The slide in the U.S. dollar in the last eight months could mean that mean all of its gains in the wake of the coronavirus pandemic will soon be lost, according to Kit Juckes, a_ _macro strategist at Société Générale who has been a long-time currency analyst.
uckes said in a note shared with SocGen clients and the media on Tuesday that he expects the greenback could return to its lows from December 2020, the level it fell to during the pandemic given the market is pricing in an end to interest rate rises by the Federal Reserve this year.
“As was the case in January/February before the SVB mini crisis, the market is anticipating the peak in US rates and a further narrowing relative rates. If nothing happens to scupper those expectations (another upside surprise in US growth, or further European growth disappointment) I would expect the Dollar Index to move closer but not all the way to, the lows at the end of 2020,” he said.

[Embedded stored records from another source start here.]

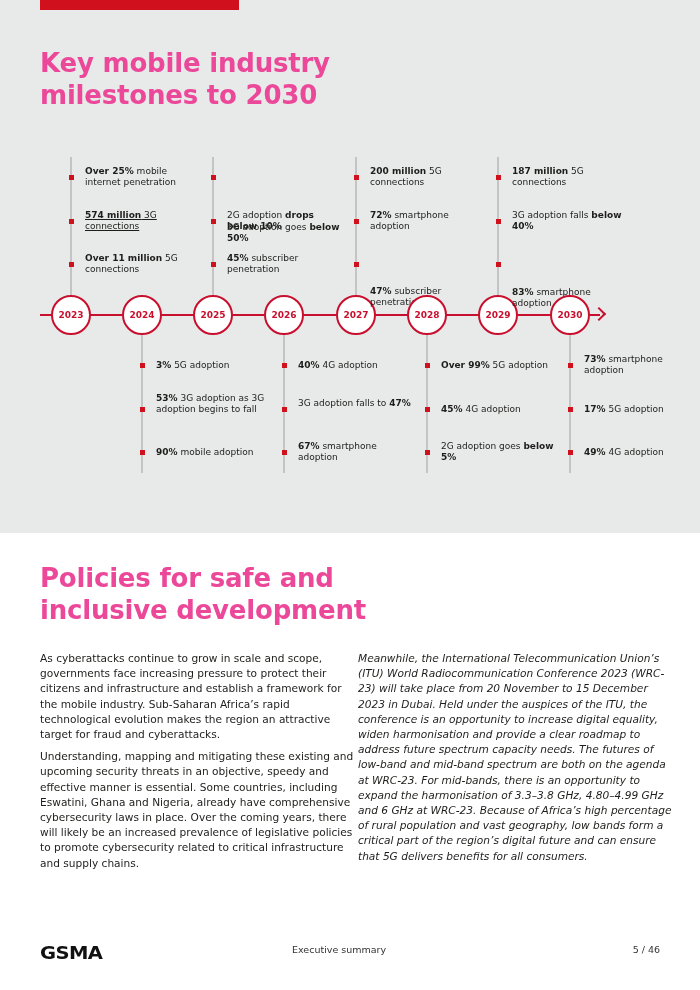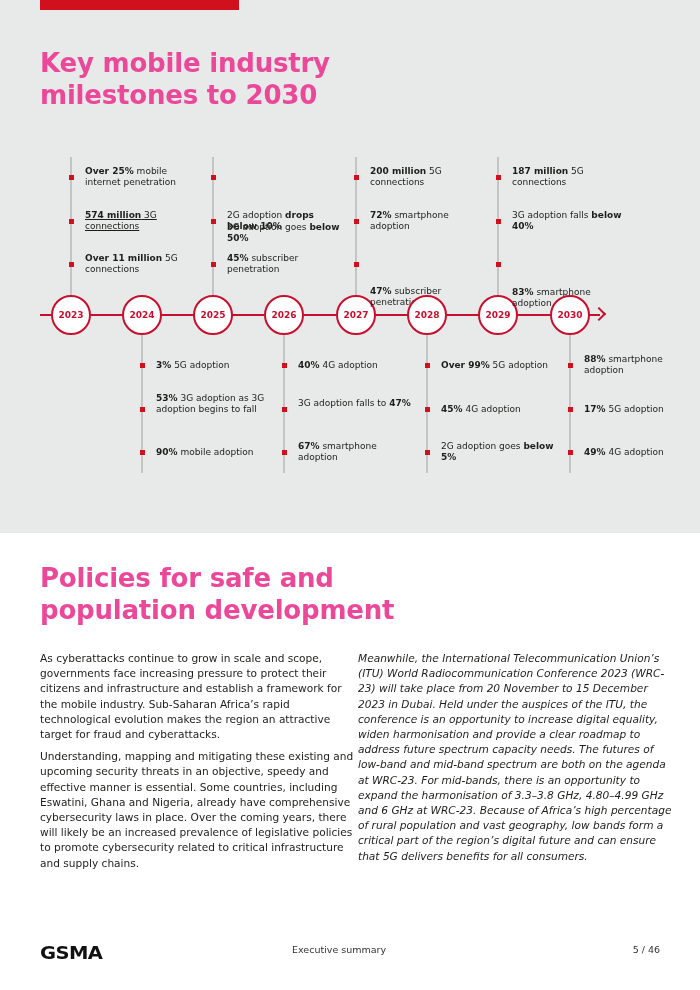--- a/index.html
+++ b/index.html
@@ -92,30 +92,30 @@
     <div class="year" style="left: 478px;">2029</div>
     <div class="dot" style="left: 495.5px; top: 174.5px;"></div>
     <div class="ms" style="left: 512px; top: 166px;"><b>187 million</b> 5G connections</div>
     <div class="dot" style="left: 495.5px; top: 218.5px;"></div>
     <div class="ms" style="left: 512px; top: 210px;">3G adoption falls <b>below 40%</b></div>
     <div class="dot" style="left: 495.5px; top: 261.5px;"></div>
     <div class="ms" style="left: 512px; top: 253px; margin-top: 34px;"><b>83%</b> smartphone adoption</div>
     <div class="vline" style="left: 569px; top: 335px; height: 138px;"></div>
     <div class="year" style="left: 550px;">2030</div>
     <div class="dot" style="left: 567.5px; top: 362.5px;"></div>
-    <div class="ms" style="left: 584px; top: 354px;"><b>88%</b> smartphone adoption</div>
+    <div class="ms" style="left: 584px; top: 354px;"><b>73%</b> smartphone adoption</div>
     <div class="dot" style="left: 567.5px; top: 406.5px;"></div>
     <div class="ms" style="left: 584px; top: 403.5px;"><b>17%</b> 5G adoption</div>
     <div class="dot" style="left: 567.5px; top: 449.5px;"></div>
     <div class="ms" style="left: 584px; top: 446.5px;"><b>49%</b> 4G adoption</div>
   </div>
 
 <div class="h1 title2">
   <div>Policies for safe and</div>
-  <div>population development</div>
+  <div>inclusive development</div>
 </div>
 
 <div class="body-col left-col">
   <p>As cyberattacks continue to grow in scale and scope, governments face increasing pressure to protect their citizens and infrastructure and establish a framework for the mobile industry. Sub-Saharan Africa’s rapid technological evolution makes the region an attractive target for fraud and cyberattacks.</p>
   <p>Understanding, mapping and mitigating these existing and upcoming security threats in an objective, speedy and effective manner is essential. Some countries, including Eswatini, Ghana and Nigeria, already have comprehensive cybersecurity laws in place. Over the coming years, there will likely be an increased prevalence of legislative policies to promote cybersecurity related to critical infrastructure and supply chains.</p>
 </div>
 <div class="body-col right-col">
   <p>Meanwhile, the International Telecommunication Union’s (ITU) World Radiocommunication Conference 2023 (WRC-23) will take place from 20 November to 15 December 2023 in Dubai. Held under the auspices of the ITU, the conference is an opportunity to increase digital equality, widen harmonisation and provide a clear roadmap to address future spectrum capacity needs. The futures of low-band and mid-band spectrum are both on the agenda at WRC-23. For mid-bands, there is an opportunity to expand the harmonisation of 3.3–3.8 GHz, 4.80–4.99 GHz and 6 GHz at WRC-23. Because of Africa’s high percentage of rural population and vast geography, low bands form a critical part of the region’s digital future and can ensure that 5G delivers benefits for all consumers.</p>
 </div>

“That won’t happen in a straight line and will require further interest rate convergence between the U.S. and other major economies, however.”
Over the past week, investors’ expectations about the outlook for where U.S. interest rates are headed have shifted. Following lower-than-expected readings last week on U.S. June inflation, as measured by the consumer price index and the producer price index, many investors expect the Fed will raise its benchmark interest rate only once more when the central bank holds its policy meeting next week.

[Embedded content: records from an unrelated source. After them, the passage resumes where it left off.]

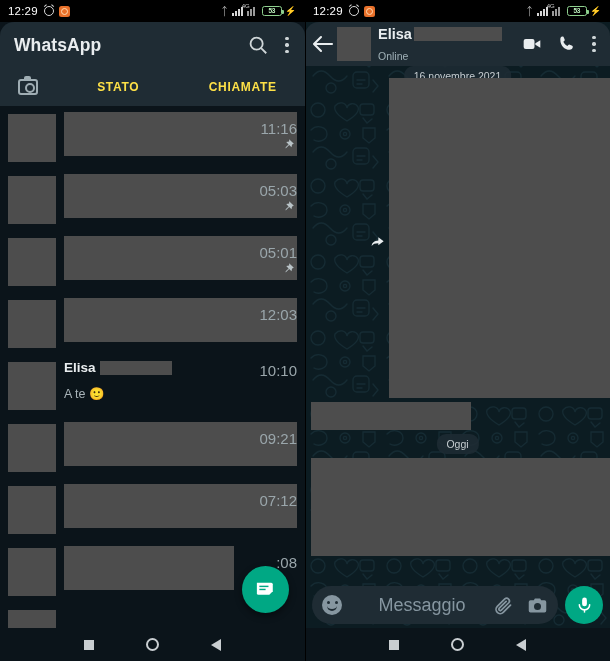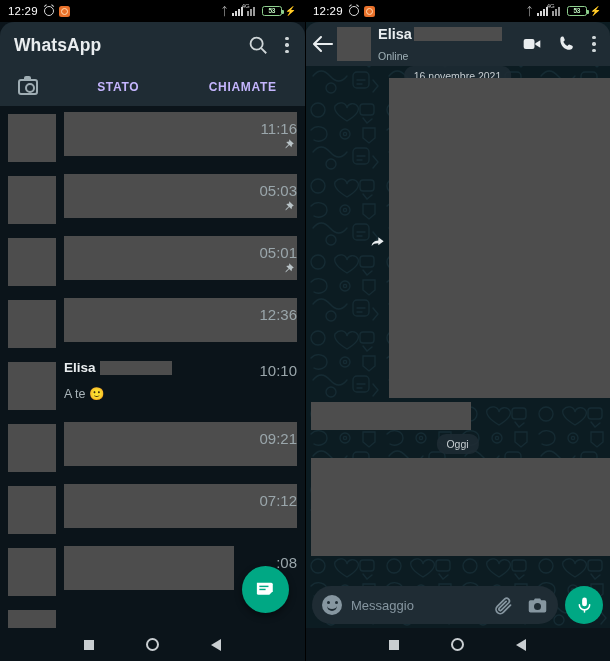--- a/index.html
+++ b/index.html
@@ -45,21 +45,21 @@
   .wa-title { color:#e9edef; font-size:17.5px; font-weight:700; letter-spacing:.1px; flex:1; }
   .hdr-icon { color:#cfd6d8; display:flex; align-items:center; justify-content:center; }
   .search-ic { width:22px;height:22px; margin-right:16px; }
   .dots { width:4px; display:flex; flex-direction:column; gap:3px; align-items:center; margin-right:2px;}
   .dots span { width:3.4px;height:3.4px;border-radius:50%;background:#cfd6d8; display:block;}
   .tabs { height:38px; background:#1f2c34; display:flex; align-items:center; position:relative; }
   .tab-cam { width:56px; display:flex; align-items:center; justify-content:center; }
   .cam-ic { width:20px; height:16px; border:2px solid #9fadb3; border-radius:3px; position:relative;}
   .cam-ic:before{content:"";position:absolute;left:5px;top:2px;width:6px;height:6px;border:2px solid #9fadb3;border-radius:50%;}
   .cam-ic:after{content:"";position:absolute;left:4px;top:-5px;width:7px;height:3px;background:#9fadb3;border-radius:2px 2px 0 0;}
-  .tab { flex:1; text-align:center; font-size:12px; font-weight:700; color:#c4b5fd;
+  .tab { flex:1; text-align:center; font-size:12px; font-weight:700; color:#fde047;
          letter-spacing:.7px; position:relative; height:38px; line-height:38px;}
   .tab.active { color:#00a884; }
   .tab .ind { position:absolute; left:14%; right:14%; bottom:0; height:3px; background:#00a884;
               border-radius:2px 2px 0 0; }
 
   .chatlist { position:absolute; top:106px; left:0; right:0; bottom:33px; overflow:hidden; }
   .chat-row { display:flex; padding:6px 8px 6px 8px; height:62px; align-items:flex-start; position:relative;}
   .avatar-red { width:48px;height:48px; background:#4d4d4d; flex:none; margin-top:2px;}
   .row-body { flex:1; margin-left:8px; position:relative; }
   .redact-line { background:#4d4d4d; height:44px; width:100%; }
@@ -96,21 +96,21 @@
   .fwd-ic { position:absolute; color:#e9edef; width:16px; height:16px; }
 
   .inputbar { position:absolute; left:0; right:0; bottom:33px; height:46px; display:flex;
               align-items:center; padding:0 7px; z-index:6;}
   .inputpill { flex:1; height:38px; background:#1f2c34; border-radius:22px; display:flex;
                align-items:center; padding:0 10px; }
   .emoji { width:20px;height:20px; border-radius:50%; background:#8696a0; position:relative; flex:none;}
   .emoji:before{content:"";position:absolute;left:4.5px;top:6px;width:3px;height:3px;border-radius:50%;background:#1f2c34;}
   .emoji:after{content:"";position:absolute;right:4.5px;top:6px;width:3px;height:3px;border-radius:50%;background:#1f2c34;}
   .emoji em{position:absolute;left:5px;bottom:4px;width:10px;height:5px;border-bottom:2px solid #1f2c34;border-radius:0 0 8px 8px;}
-  .ph { flex:1; color:#8696a0; font-size:13px; margin-left:9px; }
+  .ph { flex:1; color:#8696a0; font-size:18px; margin-left:9px;text-align:center; }
   .clip, .camr { width:21px;height:21px; color:#8696a0; flex:none; }
   .clip { margin-right:13px; }
   .micbtn { width:38px;height:38px;border-radius:50%; background:#00a884; margin-left:7px;
             display:flex;align-items:center;justify-content:center; flex:none;}
   .micbtn svg { width:19px;height:19px; }
 
   
   .navbar { position:absolute; bottom:0; left:0; right:0; height:33px; background:#0b141a;
             display:flex; align-items:center; justify-content:center; gap:52px; }
   .nav-sq { width:10px;height:10px;background:#c9ced1; }
@@ -215,21 +215,21 @@
         <svg class="row-pin" viewBox="0 0 24 24" fill="currentColor">
             <path d="M14 2l8 8-3 1-1 5-4-4-6 6 0-2 5-5-4-4 5-1z"></path>
           </svg>
       </div>
 
       <div class="chat-row">
         <div class="avatar-red"></div>
         <div class="row-body">
             <div class="redact-line"></div>
           </div>
-        <div class="row-time">12:36</div>
+        <div class="row-time">12:03</div>
       </div>
 
       <div class="chat-row">
         <div class="avatar-red"></div>
         <div class="row-body">
           <div class="row-name">
             <span>Elisa</span>
             <span class="redact-name" style="width:72px;margin-left:4px;"></span>
           </div>
           <div class="row-msg">A te 🙂</div>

Fed-funds futures, which are used to bet on the expected path of interest rates, are pricing in nearly a 100% probability of a hike in July, but analysts also think rate cuts could come by the Fed’s January policy meeting, where futures markets already see a nearly 40% probability of a cut, according to CME’s FedWatch tool.

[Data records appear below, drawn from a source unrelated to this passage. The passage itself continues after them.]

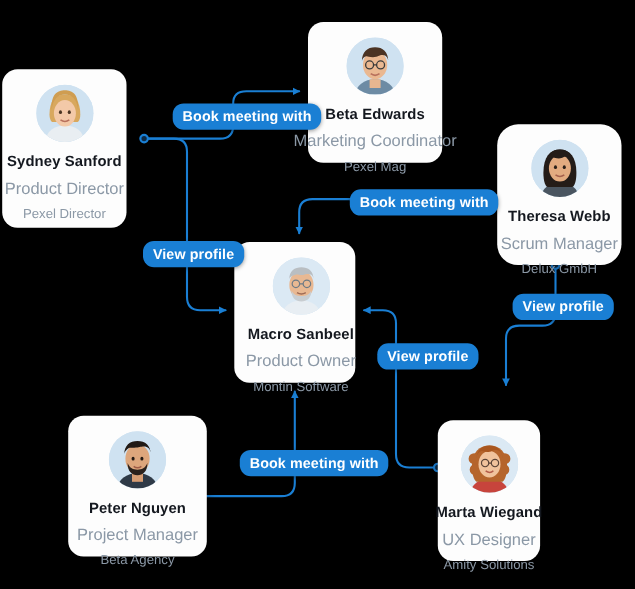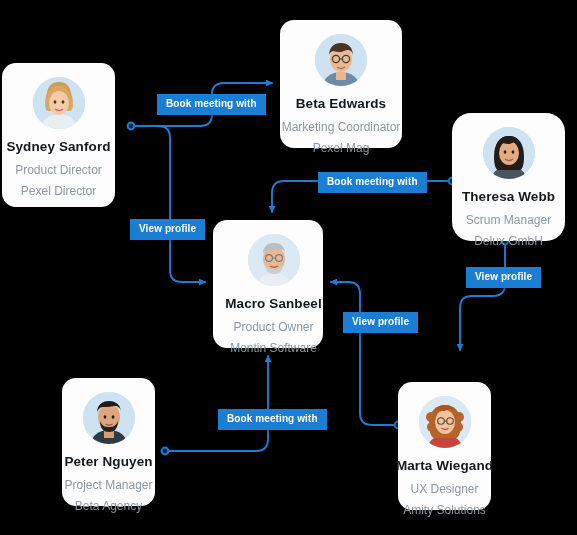--- a/index.html
+++ b/index.html
@@ -13,35 +13,35 @@
   
   .card{position:absolute;background:#fdfdfd;border-radius:14px;
         box-shadow:0 2px 10px rgba(0,0,0,.35);
         display:flex;flex-direction:column;align-items:center;
         box-sizing:border-box;padding:14px 8px 12px;}
   .avatar{width:52px;height:52px;border-radius:50%;overflow:hidden;
           background:#cfe2f1;position:relative;flex:none;}
   .avatar svg{display:block;width:52px;height:52px;}
   .pname{margin-top:10px;font-size:13.5px;font-weight:bold;color:#14181f;
          letter-spacing:.1px;white-space:nowrap;}
-  .prole{margin-top:9px;font-size:12px;color:#8b98a6;white-space:nowrap;}
+  .prole{margin-top:9px;font-size:15px;color:#8b98a6;white-space:nowrap;}
   .pcomp{margin-top:7px;font-size:12px;color:#8b98a6;white-space:nowrap;}
 
   
-  .pill{position:absolute;background:#1a7fd4;color:#fff;border-radius:0;
-        font-size:10px;font-weight:bold;letter-spacing:.1px;
+  .pill{position:absolute;background:#1a7fd4;color:#fff;border-radius:10px;
+        font-size:13px;font-weight:bold;letter-spacing:.1px;
         padding:5px 9px 6px;white-space:nowrap;line-height:1;
         box-shadow:0 1px 4px rgba(0,0,0,.4);}
 
   
   #card-sydney{left:2px;  top:63px;  width:113px;height:144px;}
   #card-ralph { left:280px;top:20px;  width:122px;height:128px;}
   #card-theresa{left:452px;top:113px; width:113px;height:128px;border-radius:19px;}
   #card-macro { left:213px;top:220px; width:110px;height:128px;padding-left:19px;}
-  #card-peter { left:62px; top:378px; width:93px;height:128px;}
+  #card-peter { left:62px; top:378px; width:126px;height:128px;}
   #card-marta { left:398px;top:358px; width:93px;height:128px;margin-top:24px;}
 </style>
 </head>
 <body>
 
 <div id="canvas">
 
   <svg id="wires" viewBox="0 0 577 535" xmlns="http://www.w3.org/2000/svg">
     <defs>
       <marker id="arw" markerWidth="7" markerHeight="7" refX="6" refY="3.5" orient="auto" markerUnits="userSpaceOnUse">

This shift in expectations has triggered a wave of dollar-bearishness across Wall Street, with many top currency analysts opining that the path of least resistance for the U.S. dollar is likely lower.
The ICE U.S. Dollar Index DXY, a gauge of the dollar’s strength against a basket of major currencies, was trading modestly higher on Tuesday, up 0.1% at 99.96, but on Monday, the index touched its lowest level since mid-April 2022.
Back in December 2020, it briefly broke below 90 to what was at the time its weakest level in more than two years.
Another important question for markets will be whether the dollar’s peak in late September 2022, when the dollar index traded just shy of 115, its highest level in more than two decades, will mark a long-term cyclical peak. As Juckes notes, the dollar has traded at a succession of higher lows since 2007.
Another issue on Juckes’ radar: the prospect that the U.S. dollar and Chinese yuan USDCNY could weaken in tandem. Juckes said he expects the yuan to climb to 7.40 against the dollar by the end of the year, a level it hasn’t seen in roughly 15 years.
The onshore renminbi, which incorporates the yuan’s more tightly controlled exchange rate within China, was trading at 7.18, with the dollar climbing 0.1%.
While American consumers could see the price of imported goods rise and international travel become more expensive, a weaker dollar could also help boost U.S. equity prices, as earnings of exporters get a boost from the currency’s slide, and the chances of a global recession eases, as MarketWatch reported on Monday.